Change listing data
[Start of Attachment]

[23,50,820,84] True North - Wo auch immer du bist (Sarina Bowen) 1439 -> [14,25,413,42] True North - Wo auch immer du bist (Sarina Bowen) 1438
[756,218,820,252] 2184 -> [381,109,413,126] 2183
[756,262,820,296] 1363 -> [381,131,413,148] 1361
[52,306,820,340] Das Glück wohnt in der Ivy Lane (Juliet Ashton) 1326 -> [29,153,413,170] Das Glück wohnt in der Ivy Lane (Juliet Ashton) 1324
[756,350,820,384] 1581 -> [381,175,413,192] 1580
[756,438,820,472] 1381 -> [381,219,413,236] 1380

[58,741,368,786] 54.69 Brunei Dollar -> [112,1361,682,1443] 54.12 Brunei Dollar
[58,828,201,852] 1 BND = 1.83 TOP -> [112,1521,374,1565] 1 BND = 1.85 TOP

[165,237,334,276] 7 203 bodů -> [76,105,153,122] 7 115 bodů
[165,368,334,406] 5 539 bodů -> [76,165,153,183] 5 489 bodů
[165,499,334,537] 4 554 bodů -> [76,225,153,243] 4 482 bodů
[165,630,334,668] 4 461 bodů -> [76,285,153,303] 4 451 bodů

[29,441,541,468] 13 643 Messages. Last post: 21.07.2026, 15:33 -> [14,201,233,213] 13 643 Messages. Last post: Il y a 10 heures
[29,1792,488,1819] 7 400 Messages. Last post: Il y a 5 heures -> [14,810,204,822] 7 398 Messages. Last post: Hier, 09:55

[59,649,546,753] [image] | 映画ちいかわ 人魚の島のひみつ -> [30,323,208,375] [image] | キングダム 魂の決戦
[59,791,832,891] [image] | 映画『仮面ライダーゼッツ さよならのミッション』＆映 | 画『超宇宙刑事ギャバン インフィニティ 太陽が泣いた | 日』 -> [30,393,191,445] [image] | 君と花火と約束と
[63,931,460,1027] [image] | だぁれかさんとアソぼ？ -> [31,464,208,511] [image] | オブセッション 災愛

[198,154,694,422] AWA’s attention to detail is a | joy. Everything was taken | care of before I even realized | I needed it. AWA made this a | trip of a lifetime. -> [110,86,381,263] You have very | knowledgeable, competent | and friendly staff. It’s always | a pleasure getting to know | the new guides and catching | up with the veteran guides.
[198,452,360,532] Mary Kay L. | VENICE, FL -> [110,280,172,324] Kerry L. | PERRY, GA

[End of Attachment]

(Activity)
Those lines above that contain the string "Last" should be returned.

(Task output)
[29,441,541,468] 13 643 Messages. Last post: 21.07.2026, 15:33 -> [14,201,233,213] 13 643 Messages. Last post: Il y a 10 heures
[29,1792,488,1819] 7 400 Messages. Last post: Il y a 5 heures -> [14,810,204,822] 7 398 Messages. Last post: Hier, 09:55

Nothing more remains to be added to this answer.